* **REQUIRED WORK**
Print, exactly as they stand, the lines below from the one that has "font-style: italic ->" to the one that has "estimada a quedar", inclusive, leaving out the pictures.

Top of ENTRIES SHOWN

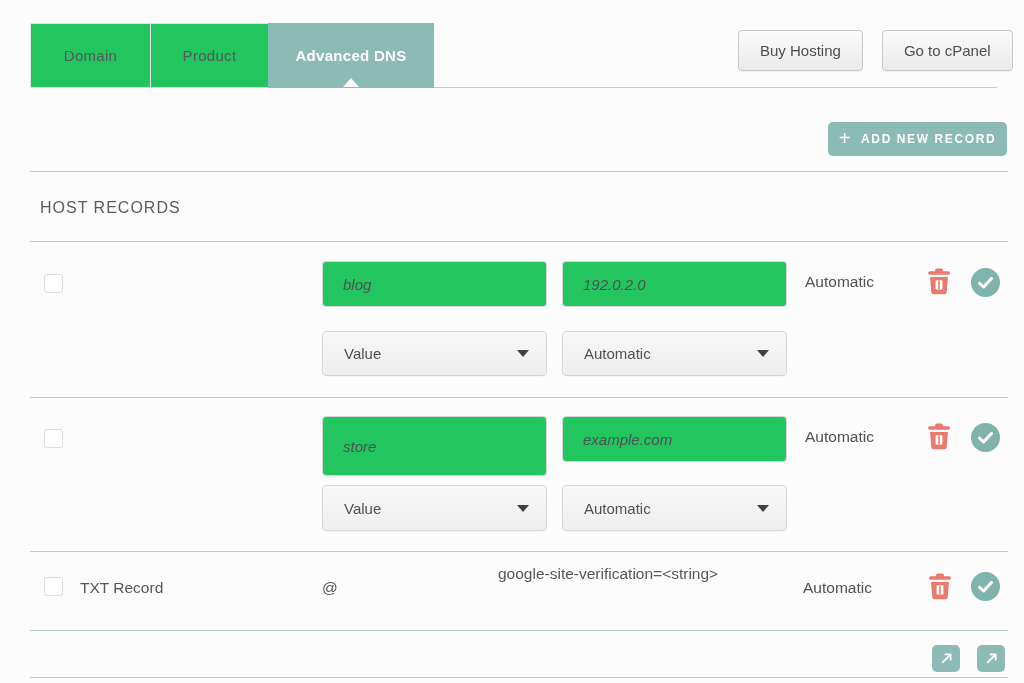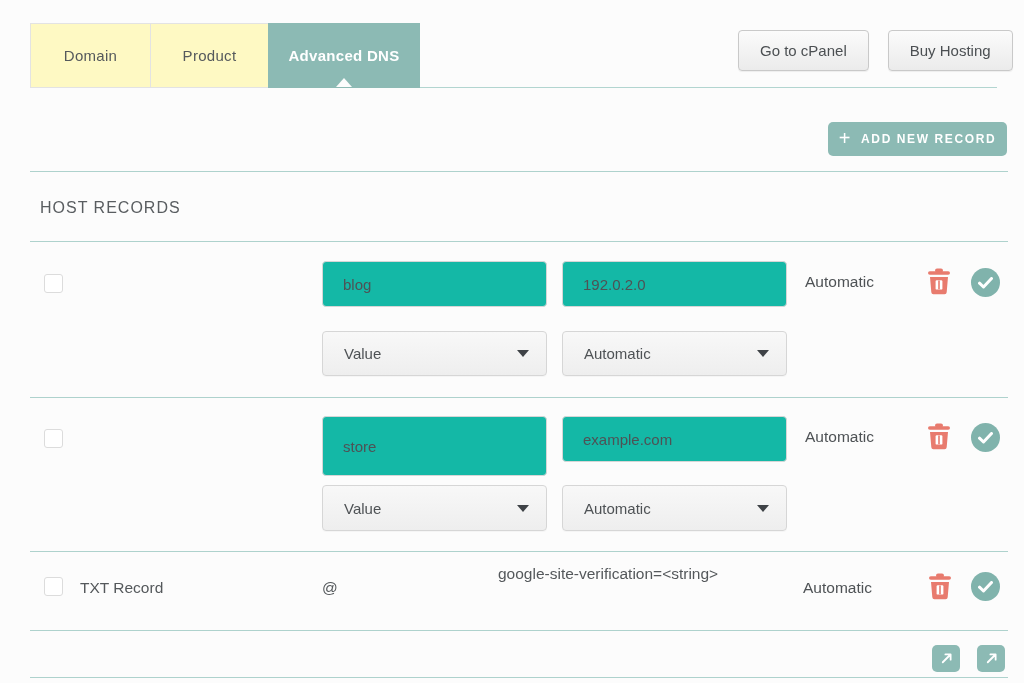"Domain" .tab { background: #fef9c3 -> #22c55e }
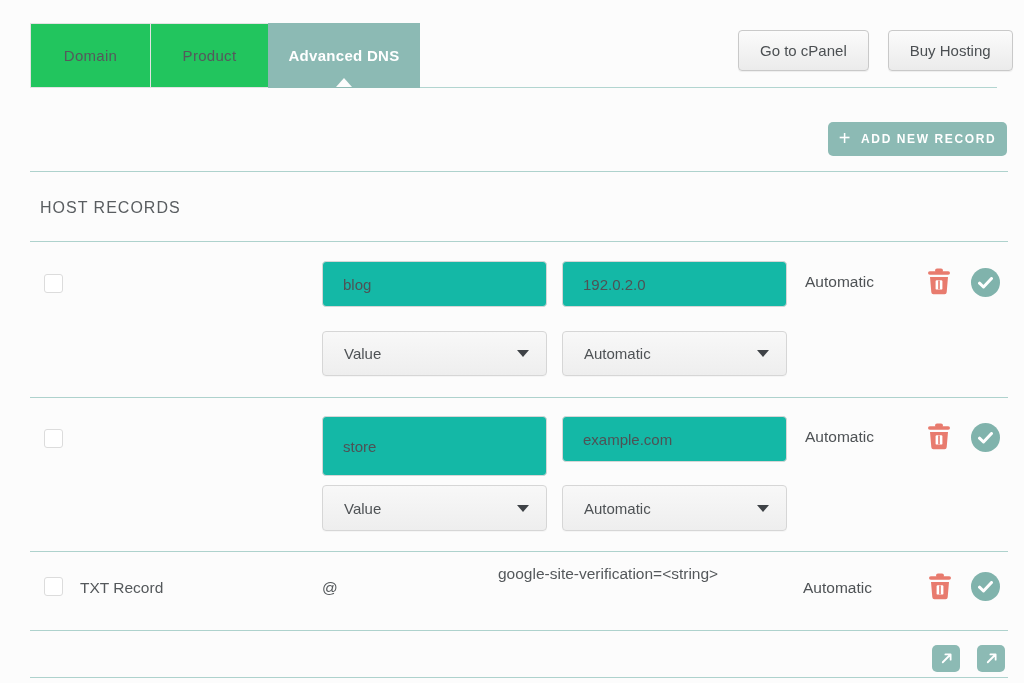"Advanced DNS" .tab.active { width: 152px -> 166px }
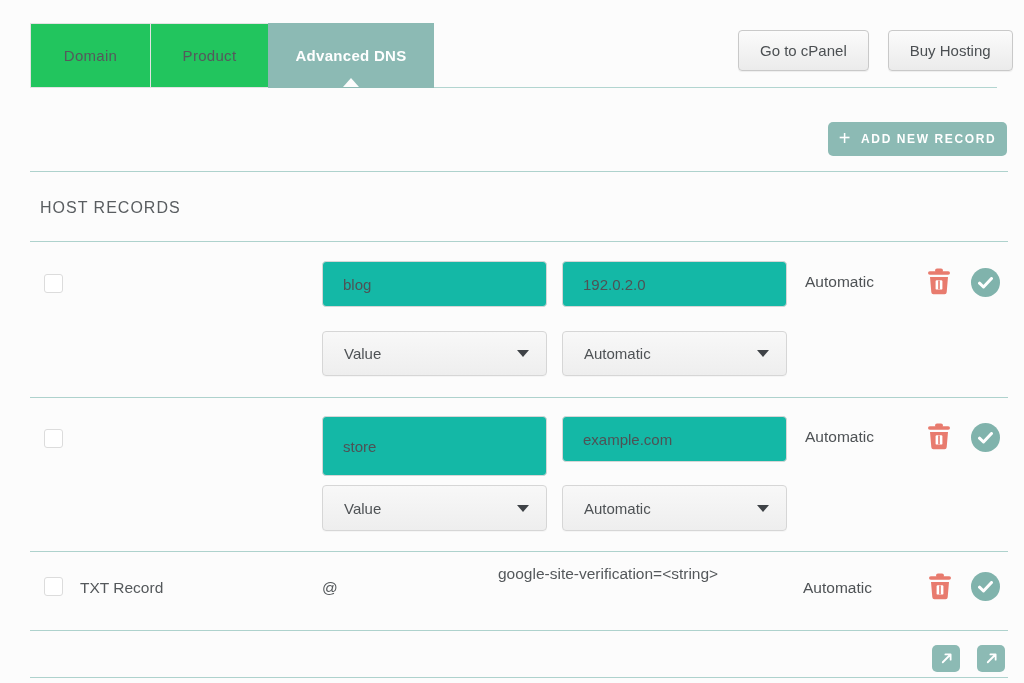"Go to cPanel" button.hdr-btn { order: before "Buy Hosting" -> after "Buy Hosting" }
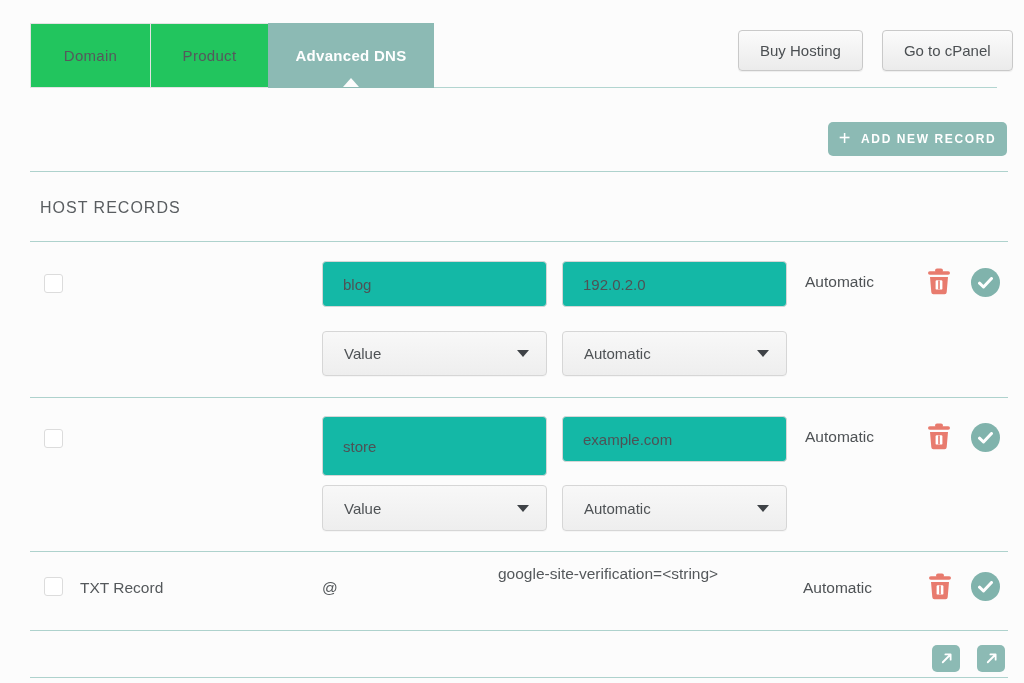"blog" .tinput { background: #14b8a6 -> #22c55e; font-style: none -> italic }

Bottom of ENTRIES SHOWN
Top of ENTRIES SHOWN

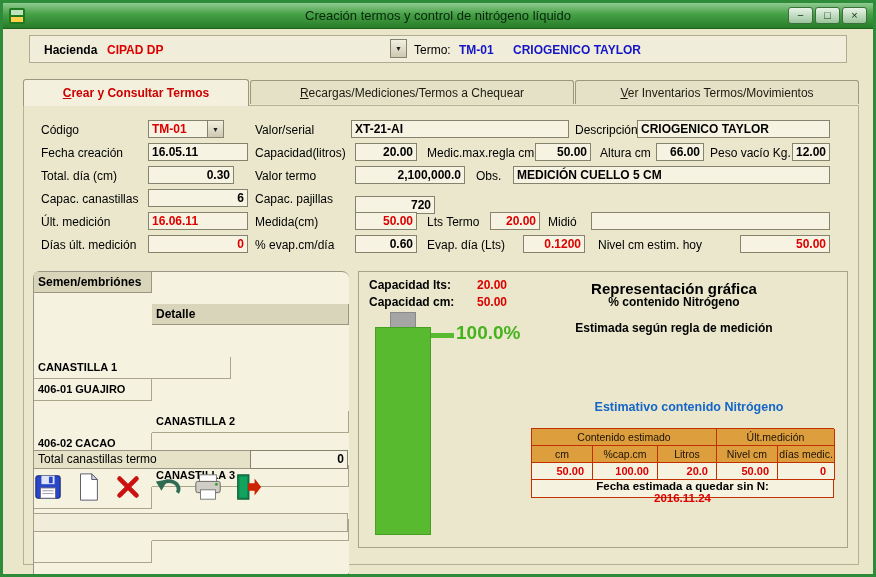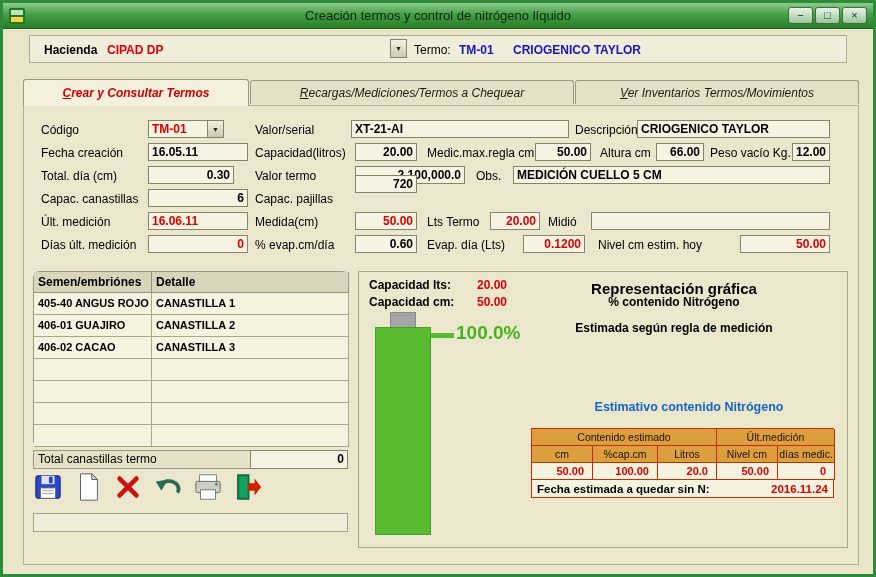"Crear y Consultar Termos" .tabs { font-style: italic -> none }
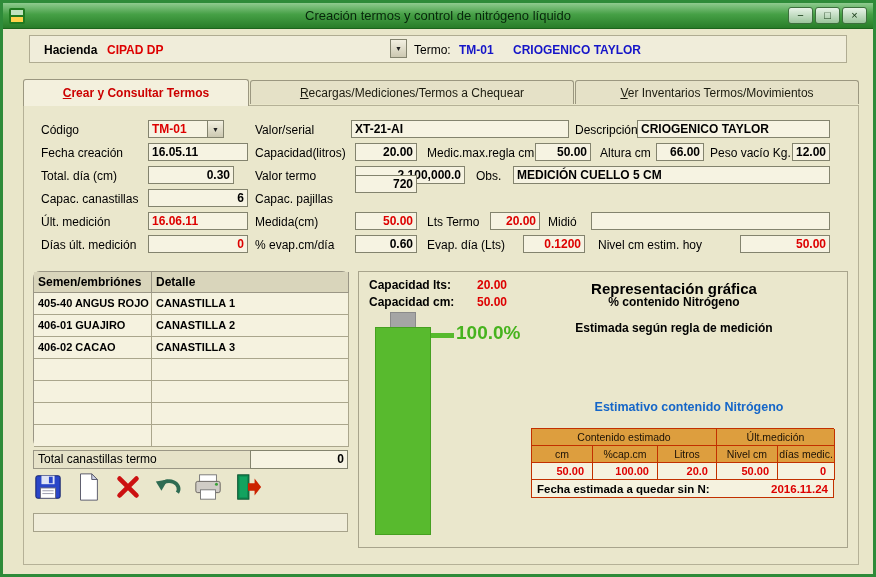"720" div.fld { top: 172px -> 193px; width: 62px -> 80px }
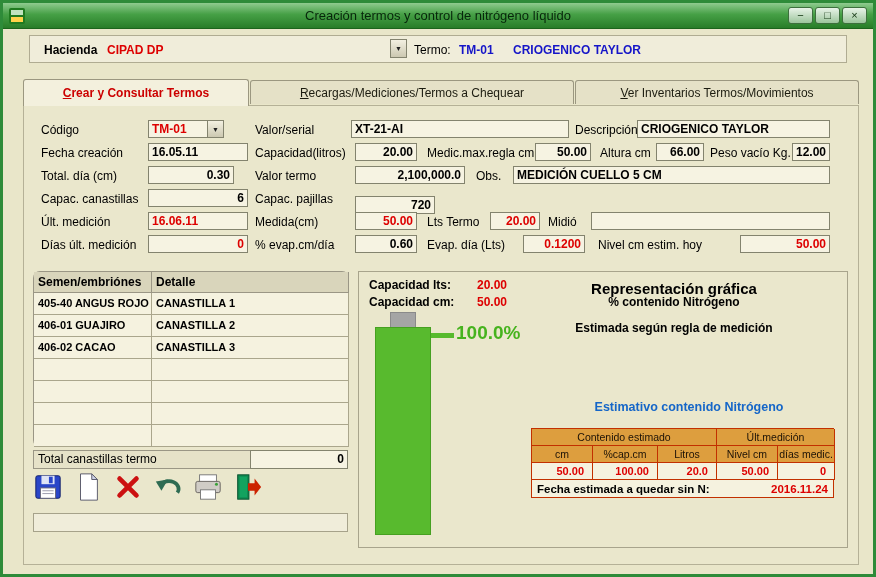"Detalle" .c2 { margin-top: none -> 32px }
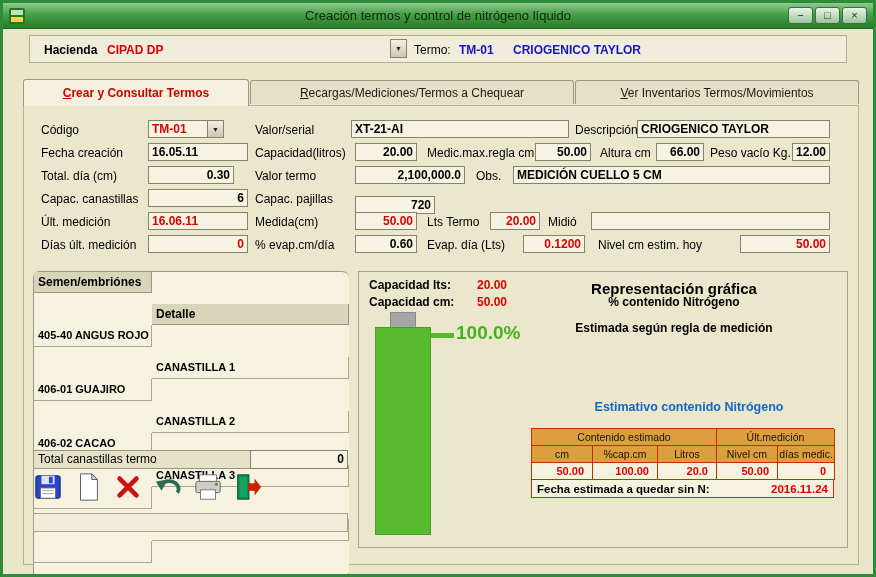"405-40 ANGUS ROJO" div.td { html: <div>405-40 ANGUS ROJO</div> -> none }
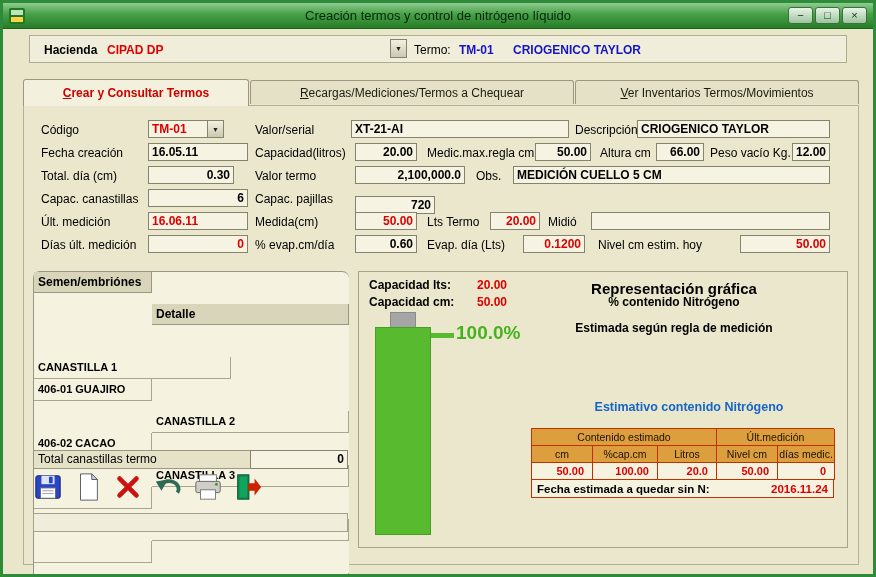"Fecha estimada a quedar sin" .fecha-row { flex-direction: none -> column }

Bottom of ENTRIES SHOWN

* **WRITTEN RESPONSE**
"Crear y Consultar Termos" .tabs { font-style: italic -> none }
"720" div.fld { top: 172px -> 193px; width: 62px -> 80px }
"Detalle" .c2 { margin-top: none -> 32px }
"405-40 ANGUS ROJO" div.td { html: <div>405-40 ANGUS ROJO</div> -> none }
"Fecha estimada a quedar sin" .fecha-row { flex-direction: none -> column }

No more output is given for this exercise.